The cry: “I don’t have any more time.”

The challenge: It isn’t adding but subtracting.

Louie Giglio, one of the most amazing pastors in the Atlanta area, said, “Whatever you say yes to in life means less for something already there. Make sure your yes is worth the less.”

Here is the bad news: time flies.

Here is the good news: you’re the pilot.

Direct your life correctly.

In John 15, Jesus connected abiding to four amazing benefits. If you take the challenge and choose to go on a journey of abiding, just as you did to follow Jesus, look for these four things to happen:

1. Joy: “These things I have spoken to you so that My joy may be in you, and that your joy may be made full” (John 15:11). Talk about standing out in your arena of life. Joy is attractive because it’s rare today.

2. Obedience: “If you keep My commandments, you will abide in My love; just as I have kept My Father’s commandments and abide in His love” (John 15:10). Abiding makes obedience easy and joyful.

3. Answered prayer: “If you abide in Me, and My words abide in you, ask for whatever you wish, and it will be done for you” (John 15:7). The thought of praying and seeing it answered is worth the price. I pray, God answers—because of abiding.

The more I’m with God . . . that’s abiding.

The more I talk with Him . . . that’s prayer.

The more prayer gets answered . . . that’s exciting.

As Louis Lallemant said, “A man of prayer will do more in one year than another will do in his whole life.”

4. I’m productive . . . bearing fruit: “Abide in Me, and I in you. As the branch cannot bear fruit of itself unless it abides in the vine, so neither can you unless you abide in Me” (John 15:4). Producing fruit is what a branch is meant to do. Without fruit, it’s just a stick.

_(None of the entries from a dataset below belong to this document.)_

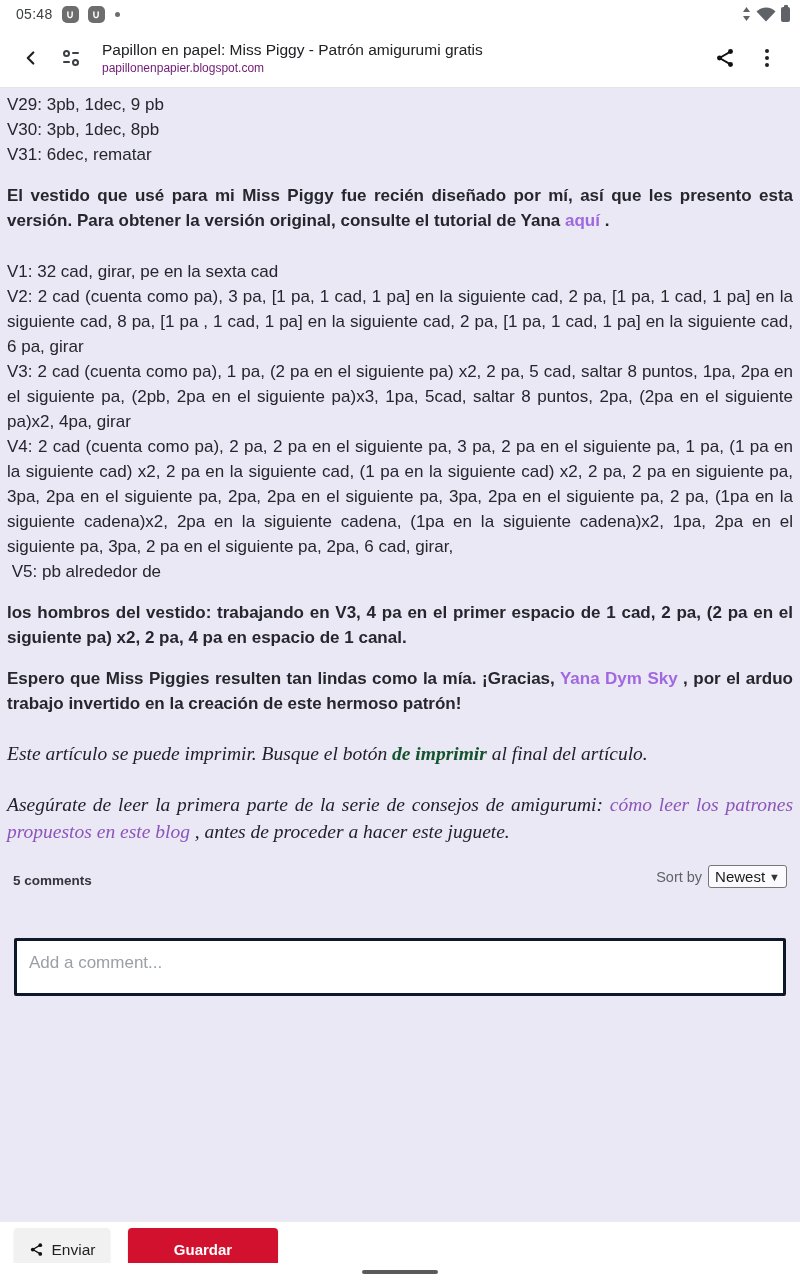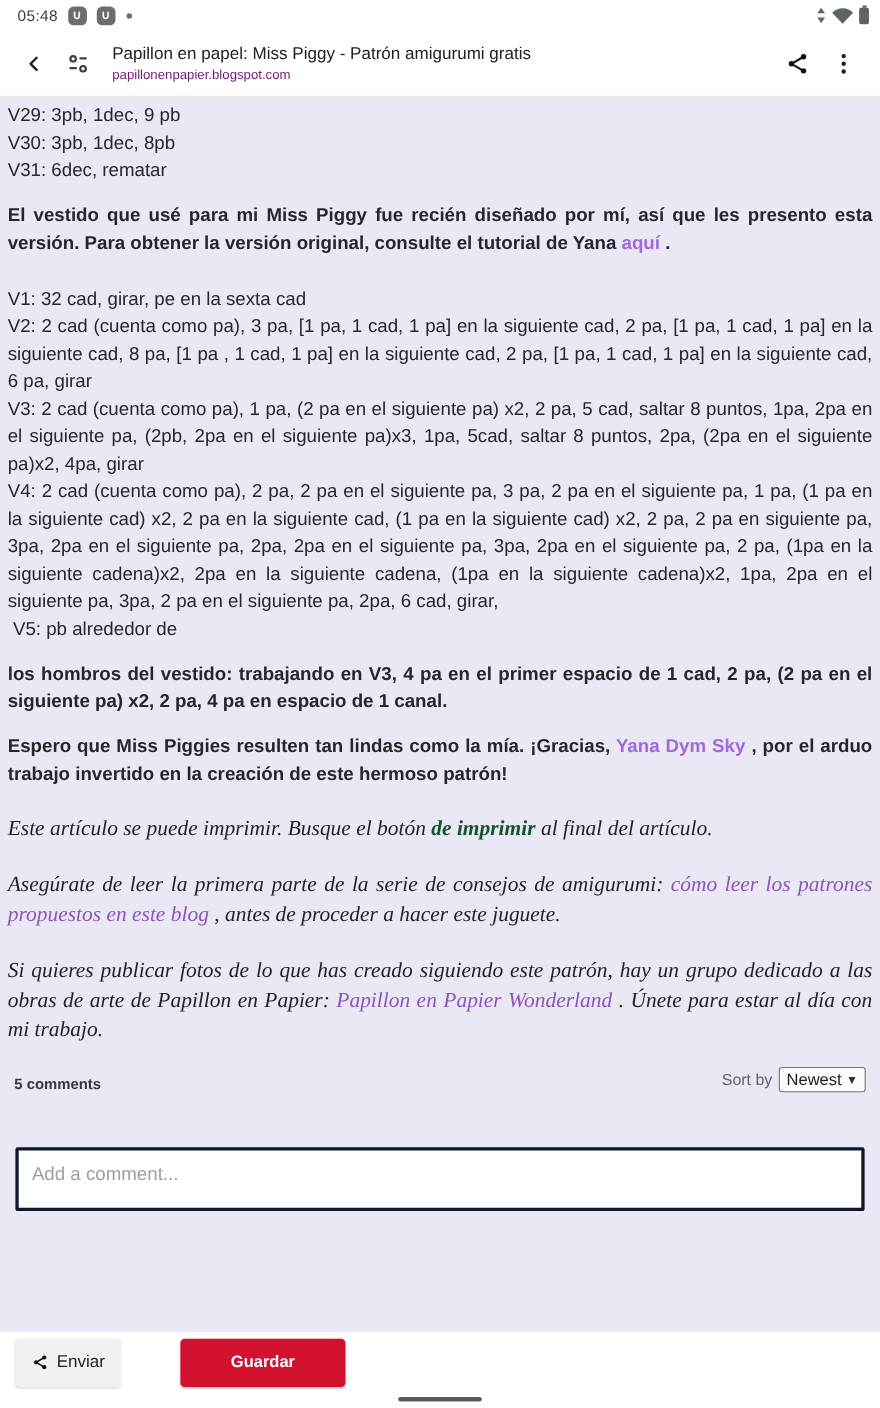"Si quieres publicar fotos de" p.serif-para { html: <p><span>Si quieres publicar fotos de lo que has creado siguiendo este patrón, hay un grupo dedicado a las obras de arte de Papillon en Papier: </span><span>Papillon en Papier Wonderland</span><span> . Únete para estar al día con mi trabajo.</span></p> -> none }
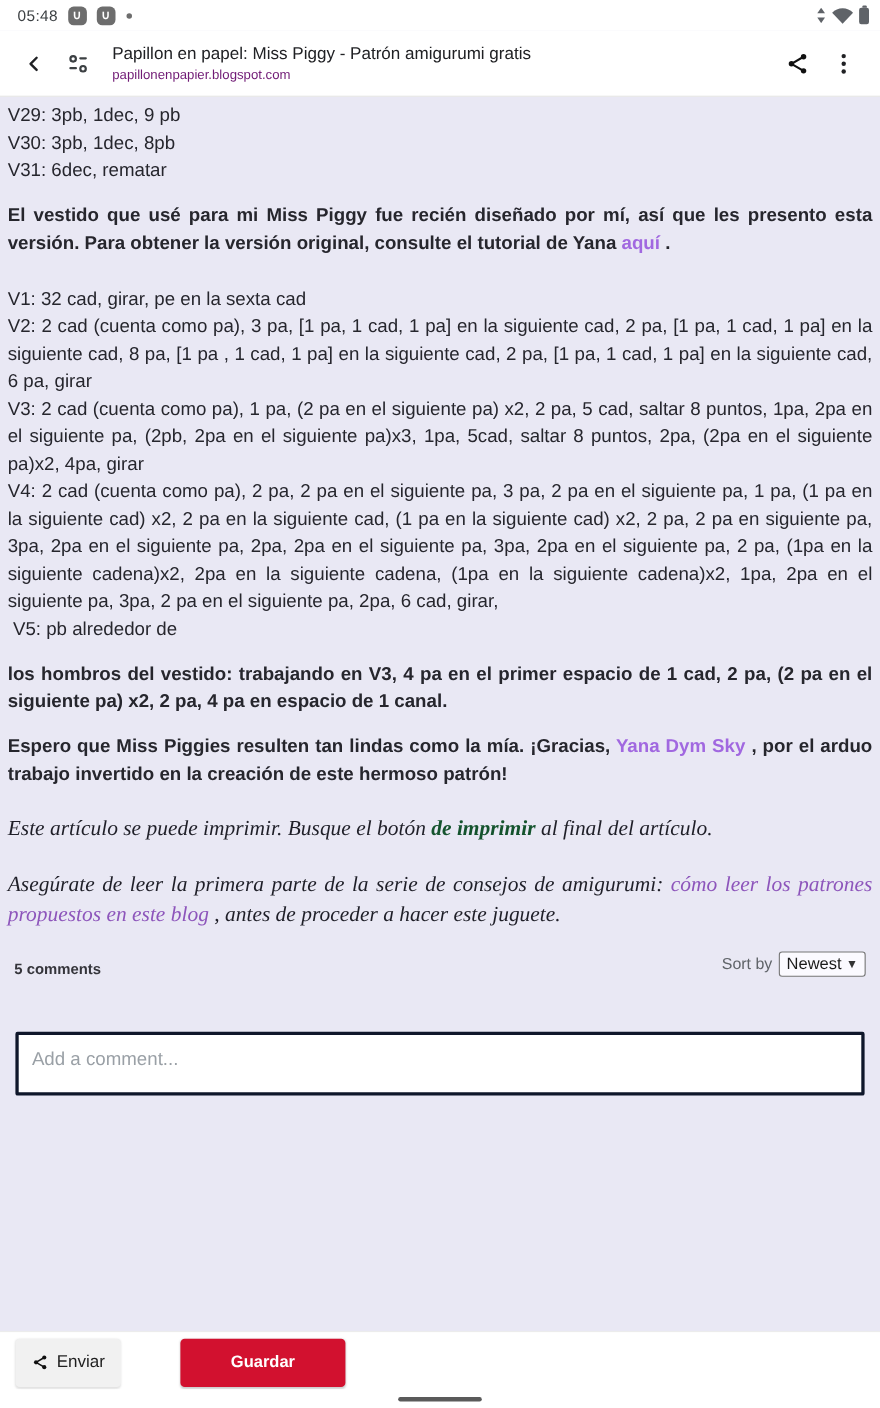"Enviar" .bottom-bar { bottom: 13px -> 2px; gap: 36px -> none }
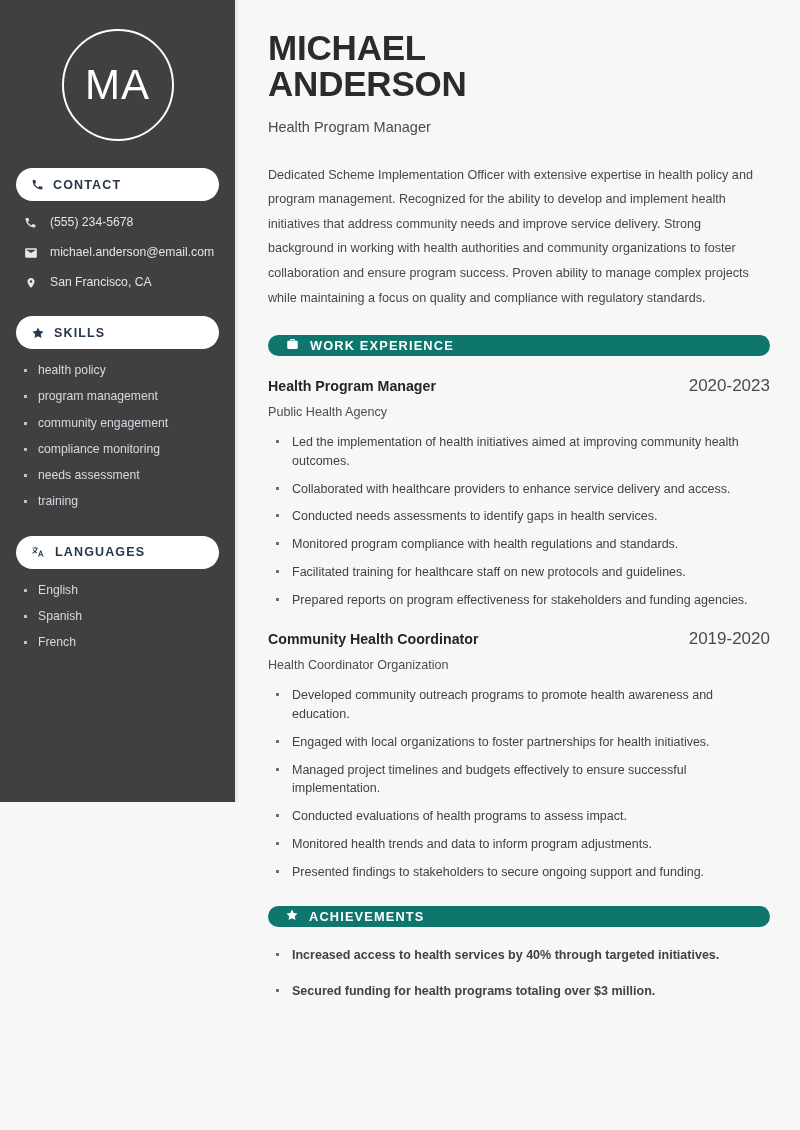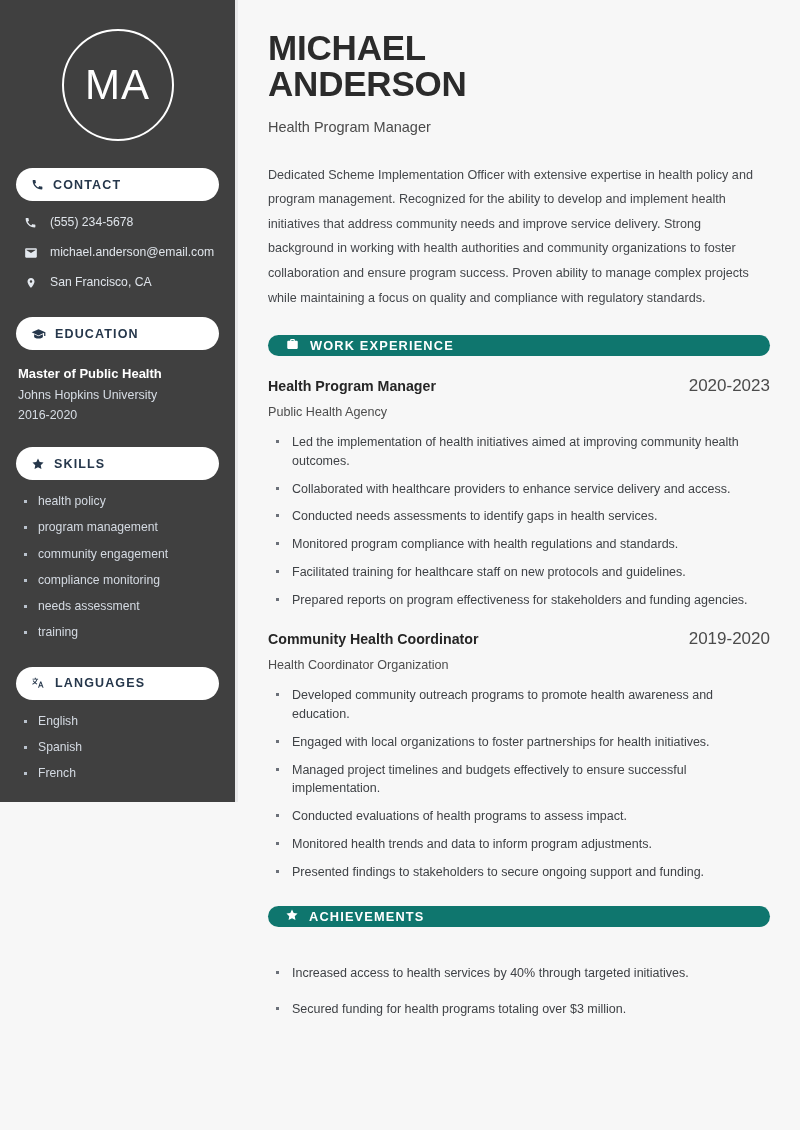"EDUCATION" section.sb-sec { html: <section> <div> <span> <svg> <path></path> <path></path> </svg> </span> <span>EDUCATION</span> </div> <div> <div>Master of Public Health</div> <div>Johns Hopkins University</div> <div>2016-2020</div> </div> </section> -> none }
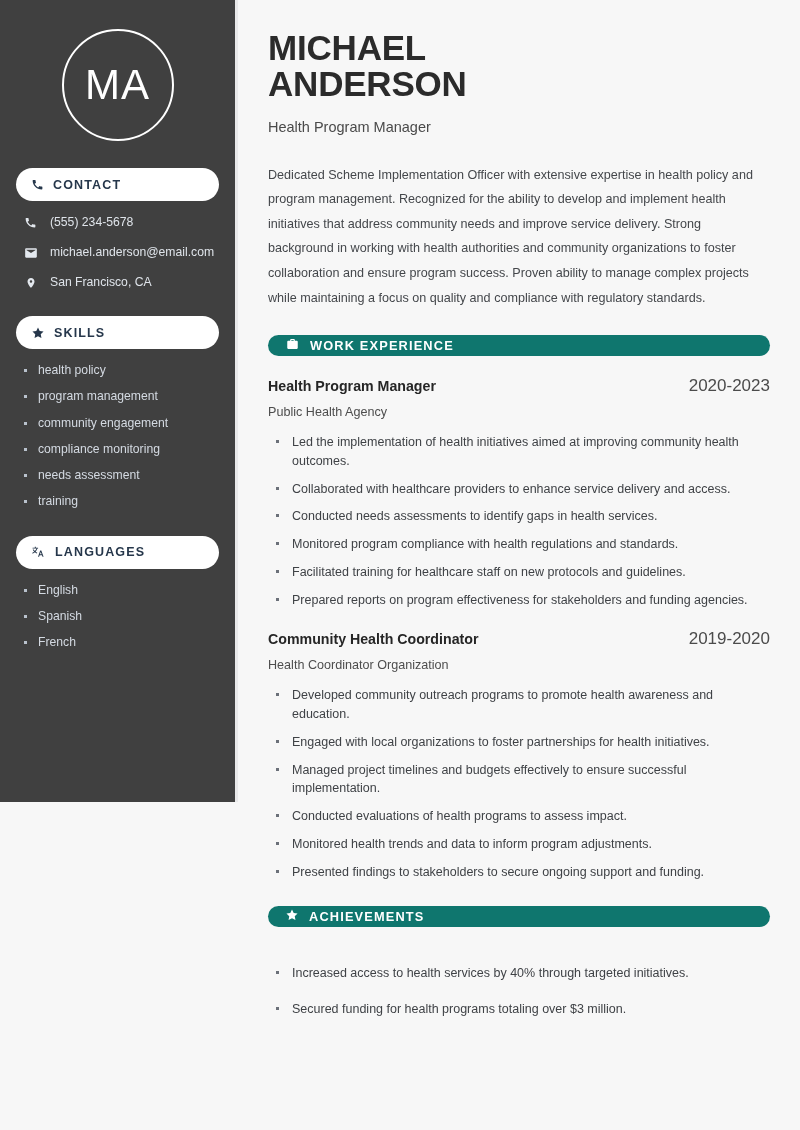"Increased access to health services" .ach-ul { font-weight: none -> bold; margin-top: 37px -> 19px }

“Bearing fruit” in verse 4 means doing what you are meant to do. Branches bear fruit, but not all branches—only the ones connected to the vine. You can’t be connected with God without being effective for God.

Many of us chose salvation, that is we accepted Jesus’ call to “follow Me.” Now it’s time for us to accept Jesus’ second challenge to “abide in Me.” Abiding is not just time with God in heaven, abiding is time with God here on earth.